(Version difference data)
——

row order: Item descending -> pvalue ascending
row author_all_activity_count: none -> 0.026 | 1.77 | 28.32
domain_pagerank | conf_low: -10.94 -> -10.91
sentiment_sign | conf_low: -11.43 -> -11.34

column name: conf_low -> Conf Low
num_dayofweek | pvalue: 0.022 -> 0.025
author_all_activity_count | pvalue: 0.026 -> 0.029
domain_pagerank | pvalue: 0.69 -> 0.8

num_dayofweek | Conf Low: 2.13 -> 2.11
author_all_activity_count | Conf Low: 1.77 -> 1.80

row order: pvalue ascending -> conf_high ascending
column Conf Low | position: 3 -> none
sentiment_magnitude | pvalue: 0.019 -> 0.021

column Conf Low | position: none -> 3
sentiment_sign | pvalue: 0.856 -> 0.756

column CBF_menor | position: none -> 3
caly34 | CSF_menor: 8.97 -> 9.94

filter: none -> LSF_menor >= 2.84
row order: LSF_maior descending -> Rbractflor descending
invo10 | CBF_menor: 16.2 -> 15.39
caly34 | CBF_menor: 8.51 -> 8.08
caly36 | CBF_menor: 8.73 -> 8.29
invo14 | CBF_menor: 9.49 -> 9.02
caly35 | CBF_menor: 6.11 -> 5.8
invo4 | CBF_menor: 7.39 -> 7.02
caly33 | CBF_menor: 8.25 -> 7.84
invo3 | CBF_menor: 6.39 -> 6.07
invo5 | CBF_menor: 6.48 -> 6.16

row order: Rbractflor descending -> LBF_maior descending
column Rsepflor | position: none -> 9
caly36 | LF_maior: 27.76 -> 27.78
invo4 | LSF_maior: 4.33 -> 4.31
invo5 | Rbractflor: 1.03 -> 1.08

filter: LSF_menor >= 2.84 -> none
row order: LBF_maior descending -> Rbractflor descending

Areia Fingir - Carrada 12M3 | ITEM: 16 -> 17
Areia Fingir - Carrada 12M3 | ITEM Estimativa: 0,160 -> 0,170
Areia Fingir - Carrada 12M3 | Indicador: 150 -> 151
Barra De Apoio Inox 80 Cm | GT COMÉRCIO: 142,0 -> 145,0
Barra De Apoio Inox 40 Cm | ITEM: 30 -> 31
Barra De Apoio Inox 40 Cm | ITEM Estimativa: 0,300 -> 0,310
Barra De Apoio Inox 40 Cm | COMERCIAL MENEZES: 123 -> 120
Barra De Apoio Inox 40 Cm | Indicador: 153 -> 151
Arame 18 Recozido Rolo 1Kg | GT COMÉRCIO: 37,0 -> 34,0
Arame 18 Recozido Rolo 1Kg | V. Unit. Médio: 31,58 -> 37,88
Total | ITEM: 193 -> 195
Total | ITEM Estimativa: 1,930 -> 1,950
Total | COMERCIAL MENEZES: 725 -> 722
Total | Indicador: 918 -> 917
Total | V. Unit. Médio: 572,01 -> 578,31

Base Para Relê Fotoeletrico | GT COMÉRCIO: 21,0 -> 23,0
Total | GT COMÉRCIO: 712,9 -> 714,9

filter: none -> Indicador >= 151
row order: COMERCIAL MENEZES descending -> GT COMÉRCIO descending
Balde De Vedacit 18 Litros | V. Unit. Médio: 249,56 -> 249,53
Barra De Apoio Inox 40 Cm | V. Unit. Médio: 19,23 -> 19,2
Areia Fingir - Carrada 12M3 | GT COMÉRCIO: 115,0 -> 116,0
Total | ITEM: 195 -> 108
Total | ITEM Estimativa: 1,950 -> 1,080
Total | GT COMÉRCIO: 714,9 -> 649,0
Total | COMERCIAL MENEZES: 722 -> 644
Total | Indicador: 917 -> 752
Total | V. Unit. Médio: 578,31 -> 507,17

——

The string "Barra" marks the lines to copy; report each of them from the data above.

#### Response to the task
Barra De Apoio Inox 80 Cm | GT COMÉRCIO: 142,0 -> 145,0
Barra De Apoio Inox 40 Cm | ITEM: 30 -> 31
Barra De Apoio Inox 40 Cm | ITEM Estimativa: 0,300 -> 0,310
Barra De Apoio Inox 40 Cm | COMERCIAL MENEZES: 123 -> 120
Barra De Apoio Inox 40 Cm | Indicador: 153 -> 151
Barra De Apoio Inox 40 Cm | V. Unit. Médio: 19,23 -> 19,2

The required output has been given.